From the Greensboro News & Record:
“Now the state will have to live with the consequences of a law that is not only discriminatory but, as the governor labeled it, unconstitutional. It will draw yet more legal challenges. This legislature is costing taxpayers many millions of dollars in lawyers’ fees and losing one court ruling after another. This will be one more….In the meantime, North Carolina makes itself known across the country for enacting a law that says some people can expect less service than others in state offices. It’s a shame. Having enough votes doesn’t put the legislature in the right.”
From the New Yorker magazine:
“Proposals to let magistrates withhold marriage licenses have the same problems, with the added insult that the discrimination is effectively coming from the state. If officials can decide not to implement laws they dislike, then equality under the law—for gay couples, at least —is just a slogan.”

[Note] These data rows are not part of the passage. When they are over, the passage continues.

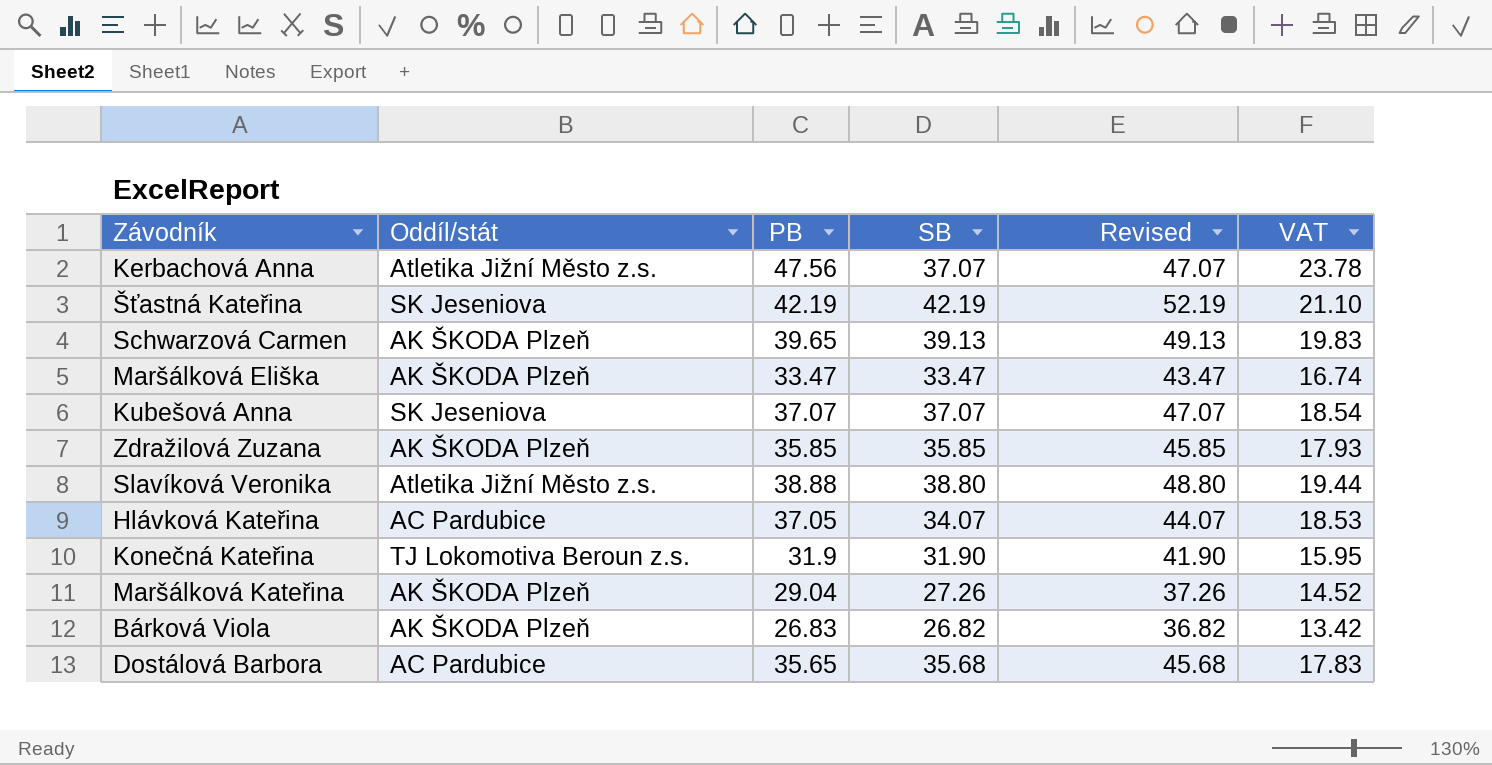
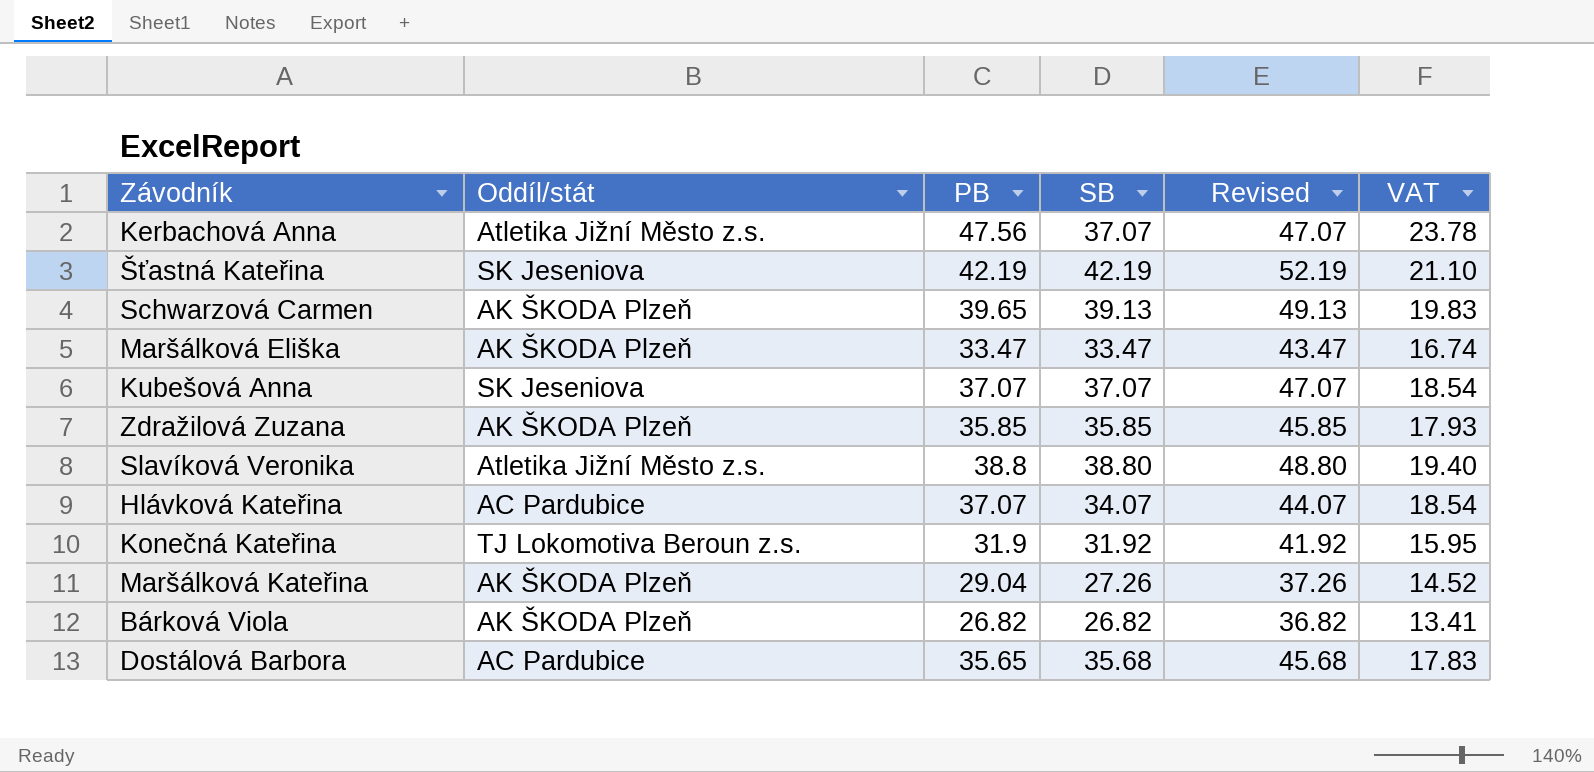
Slavíková Veronika | PB: 38.88 -> 38.8
Slavíková Veronika | VAT: 19.44 -> 19.40
Hlávková Kateřina | PB: 37.05 -> 37.07
Hlávková Kateřina | VAT: 18.53 -> 18.54
Konečná Kateřina | SB: 31.90 -> 31.92
Konečná Kateřina | Revised: 41.90 -> 41.92
Bárková Viola | PB: 26.83 -> 26.82
Bárková Viola | VAT: 13.42 -> 13.41

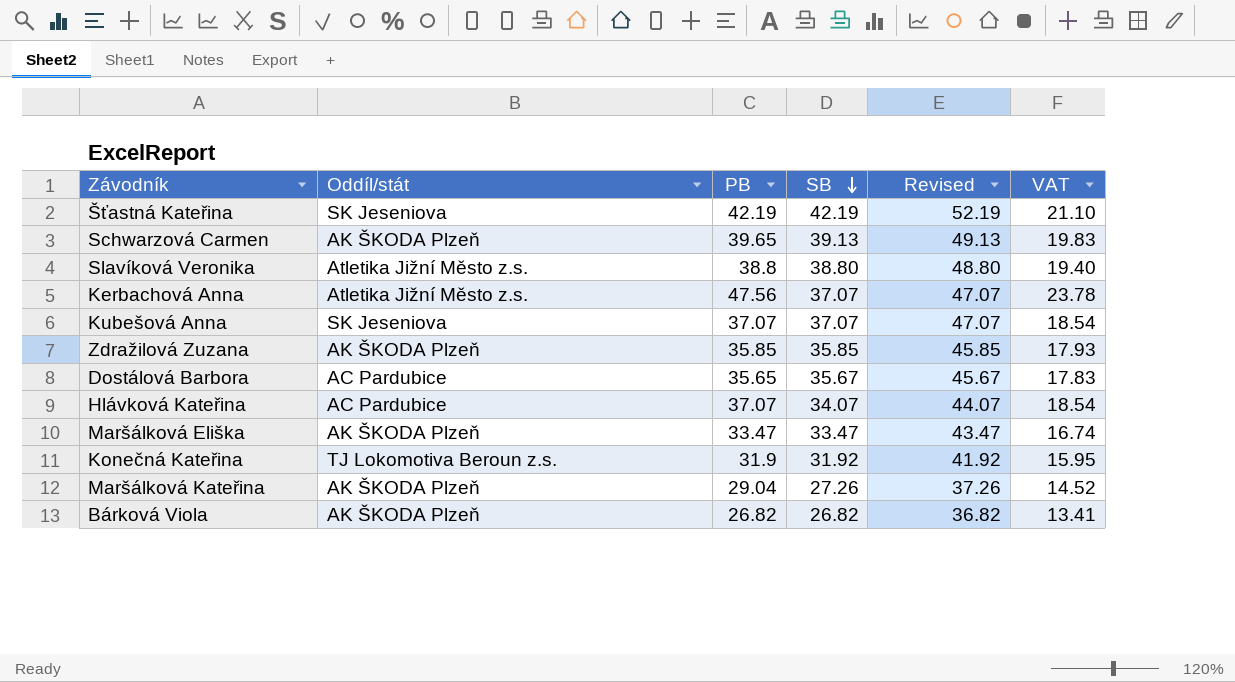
row order: none -> SB descending
Dostálová Barbora | SB: 35.68 -> 35.67
Dostálová Barbora | Revised: 45.68 -> 45.67

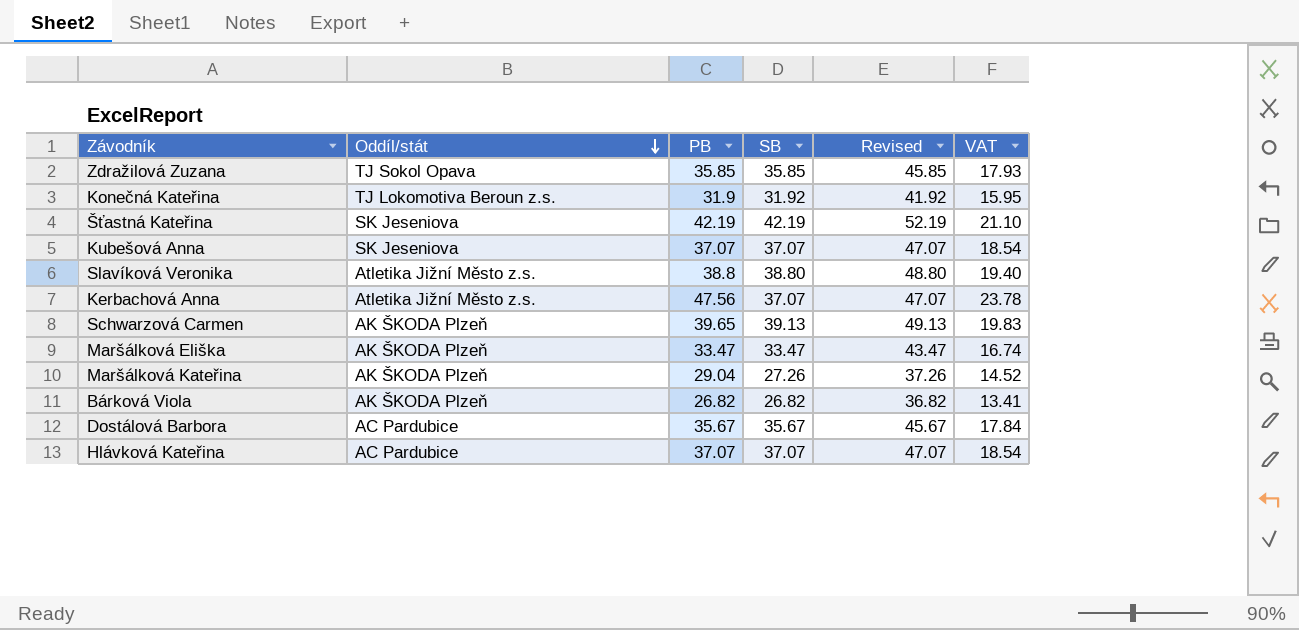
row order: SB descending -> Oddíl/stát descending
Zdražilová Zuzana | Oddíl/stát: AK ŠKODA Plzeň -> TJ Sokol Opava
Dostálová Barbora | PB: 35.65 -> 35.67
Dostálová Barbora | VAT: 17.83 -> 17.84
Hlávková Kateřina | SB: 34.07 -> 37.07
Hlávková Kateřina | Revised: 44.07 -> 47.07

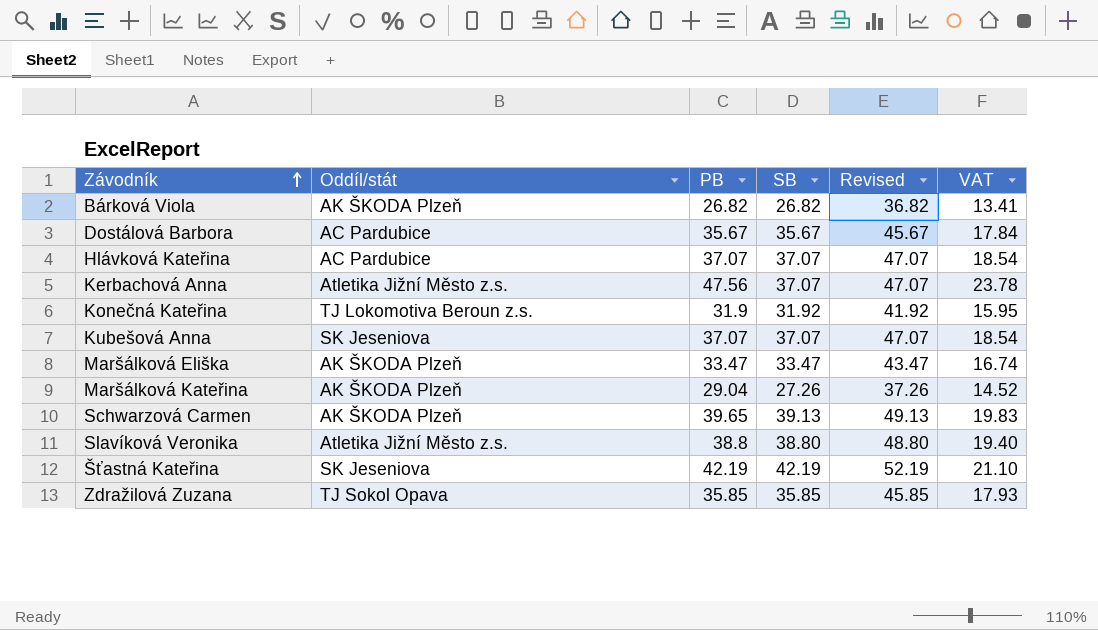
row order: Oddíl/stát descending -> Závodník ascending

From the Orange County, California Register:
“SB2 violates civil rights and insults human dignity. As did anti-miscegenation laws, it would violate constitutional guarantees of due process and equal protection of the law. United States v. Windsor, in which the high court in 2013 struck down the federal Defense of Marriage Act, affirmed that ‘state laws defining or regulating marriage, of course, must respect the constitutional rights of persons.’”
The bottom line: North Carolina is once again the butt of jokes and derision around the country and the world and the Raleigh reign of error continues.